Кёнигсбергский университет, так называемая «Альбертина», в студенческие годы Гофмана не принадлежал к числу наиболее значительных университетов Германии, несмотря на славу Канта. Главными университетскими центрами считались Галле, Лейпциг и Йена. Количество студентов в Кёнигсберге шло на убыль, и если бы не Кант, то убывание это было бы еще более стремительным. Как-никак на лекциях Канта — в ранние утренние часы с 7 до 9 — присутствовало до трети всех студентов университета. А ведь Кант отнюдь не блистал ораторским искусством. Во всяком случае, Фихте в 1791 году отмечал: «Его лекции действуют усыпляюще». В 1792 году, когда Гофман поступил в университет, Кант уже сворачивал свою преподавательскую деятельность.
В то время как за стенами университета, во всем интеллектуальном мире, идеи Канта сверкали подобно молниям, в аудитории его слушатели из последних сил противились накатывавшим приступам сна. Виной тому были не только ранние утренние часы, но и педантизм Канта, не желавшего ограничиваться изложением «горячих» тем своей критической философии, а добросовестно разворачивавшего перед студентами всю энциклопедию знаний во всевозможных областях науки — географии, педагогике, астрономии, камералистике и антропологии с учетом их практического применения.
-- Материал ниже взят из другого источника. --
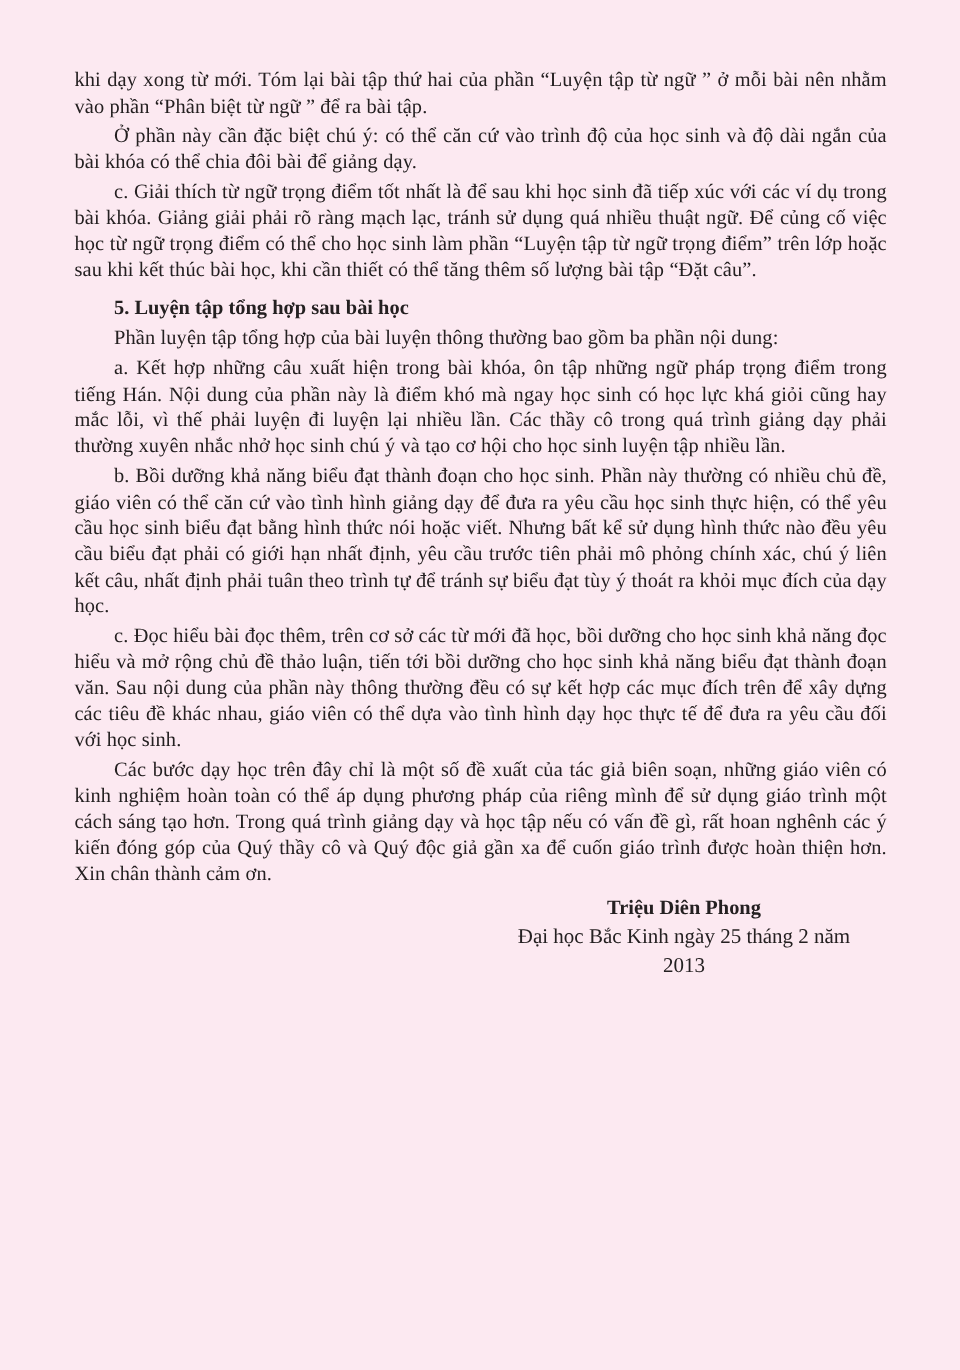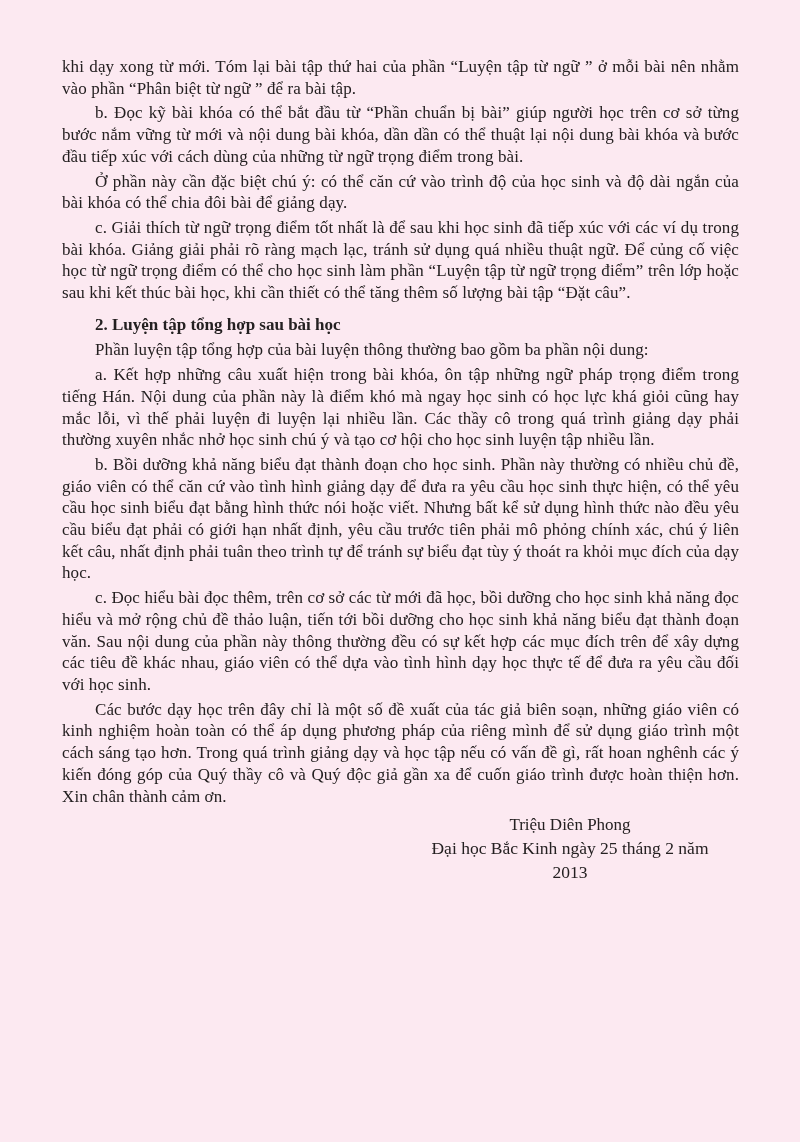--- a/index.html
+++ b/index.html
@@ -38,48 +38,47 @@
     font-weight: bold;
     margin: 10px 0 4px 0;
     text-indent: 33px;
   }
   .signature {
     width: 312px;
     margin: 6px 13px 0 auto;
     text-align: center;
   }
   .signature-name {
-    font-weight: normal;
+    font-weight: bold;
     font-size: 17px;
     line-height: 23px;
   }
   .signature-place-date {
     font-size: 17.5px;
     line-height: 24px;
   }
   .signature-email {
     font-style: italic;
     font-size: 17px;
     line-height: 24px;
   }
 </style>
 </head>
 <body>
 
 <div class="page">
 
   <p class="para no-indent">khi dạy xong từ mới. Tóm lại bài tập thứ hai của phần “Luyện tập từ ngữ ” ở mỗi bài nên nhằm vào phần “Phân biệt từ ngữ ” để ra bài tập.</p>
 
-  <p class="para">b. Đọc kỹ bài khóa có thể bắt đầu từ “Phần chuẩn bị bài” giúp người học trên cơ sở từng bước nắm vững từ mới và nội dung bài khóa, dần dần có thể thuật lại nội dung bài khóa và bước đầu tiếp xúc với cách dùng của những từ ngữ trọng điểm trong bài.</p>
 
   <p class="para">Ở phần này cần đặc biệt chú ý: có thể căn cứ vào trình độ của học sinh và độ dài ngắn của bài khóa có thể chia đôi bài để giảng dạy.</p>
 
   <p class="para">c. Giải thích từ ngữ trọng điểm tốt nhất là để sau khi học sinh đã tiếp xúc với các ví dụ trong bài khóa. Giảng giải phải rõ ràng mạch lạc, tránh sử dụng quá nhiều thuật ngữ. Để củng cố việc học từ ngữ trọng điểm có thể cho học sinh làm phần “Luyện tập từ ngữ trọng điểm” trên lớp hoặc sau khi kết thúc bài học, khi cần thiết có thể tăng thêm số lượng bài tập “Đặt câu”.</p>
 
-  <h3 class="section-heading">2. Luyện tập tổng hợp sau bài học</h3>
+  <h3 class="section-heading">5. Luyện tập tổng hợp sau bài học</h3>
 
   <p class="para">Phần luyện tập tổng hợp của bài luyện thông thường bao gồm ba phần nội dung:</p>
 
   <p class="para">a. Kết hợp những câu xuất hiện trong bài khóa, ôn tập những ngữ pháp trọng điểm trong tiếng Hán. Nội dung của phần này là điểm khó mà ngay học sinh có học lực khá giỏi cũng hay mắc lỗi, vì thế phải luyện đi luyện lại nhiều lần. Các thầy cô trong quá trình giảng dạy phải thường xuyên nhắc nhở học sinh chú ý và tạo cơ hội cho học sinh luyện tập nhiều lần.</p>
 
   <p class="para">b. Bồi dưỡng khả năng biểu đạt thành đoạn cho học sinh. Phần này thường có nhiều chủ đề, giáo viên có thể căn cứ vào tình hình giảng dạy để đưa ra yêu cầu học sinh thực hiện, có thể yêu cầu học sinh biểu đạt bằng hình thức nói hoặc viết. Nhưng bất kể sử dụng hình thức nào đều yêu cầu biểu đạt phải có giới hạn nhất định, yêu cầu trước tiên phải mô phỏng chính xác, chú ý liên kết câu, nhất định phải tuân theo trình tự để tránh sự biểu đạt tùy ý thoát ra khỏi mục đích của dạy học.</p>
 
   <p class="para">c. Đọc hiểu bài đọc thêm, trên cơ sở các từ mới đã học, bồi dưỡng cho học sinh khả năng đọc hiểu và mở rộng chủ đề thảo luận, tiến tới bồi dưỡng cho học sinh khả năng biểu đạt thành đoạn văn. Sau nội dung của phần này thông thường đều có sự kết hợp các mục đích trên để xây dựng các tiêu đề khác nhau, giáo viên có thể dựa vào tình hình dạy học thực tế để đưa ra yêu cầu đối với học sinh.</p>
 
   <p class="para">Các bước dạy học trên đây chỉ là một số đề xuất của tác giả biên soạn, những giáo viên có kinh nghiệm hoàn toàn có thể áp dụng phương pháp của riêng mình để sử dụng giáo trình một cách sáng tạo hơn. Trong quá trình giảng dạy và học tập nếu có vấn đề gì, rất hoan nghênh các ý kiến đóng góp của Quý thầy cô và Quý độc giả gần xa để cuốn giáo trình được hoàn thiện hơn. Xin chân thành cảm ơn.</p>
Вероятнее всего, Гофман ни разу не посетил лекции Канта. В судьбах его философии он не принимал ни малейшего участия даже тогда, когда в середине 90-х годов вокруг Канта разразился большой скандал: его вышедшее на Пасху 1793 года в Йене сочинение «Религия в пределах чистого разума» было запрещено по причине недозволенной критики церкви и учения о Божественном откровении. Летом 1794 года Канту даже грозил арест, и он подумывал о поисках пристанища, где бы он мог «беззаботно дожить» свою жизнь. Однако все обошлось, ему позволили продолжить преподавание в обмен на обещание впредь не касаться вопросов религии. Его коллеги, преподаватели теологии и философии, в свою очередь, обязались игнорировать Кантово учение о религии. Так продолжалось вплоть до конца правления Фридриха Вильгельма II в 1797 году. Со смертью короля прекратилось и губительное всевластие Вёльнера и Бишофвердера[9], тех ненавистных деятелям Просвещения обскурантов, которых еще Фридрих Великий называл мракобесами, лжецами и интриганами. Теперь вновь появилась возможность свободно высказываться по вопросам религии, чем Кант незамедлительно воспользовался. Вся эта цензурная афера, естественно, вызвала живой интерес в Кёнигсберге, однако в юношеских письмах Гофмана о ней нет ни малейшего упоминания. Лишь по окончании университета он заинтересуется философией Канта, и это не пройдет для него бесследно.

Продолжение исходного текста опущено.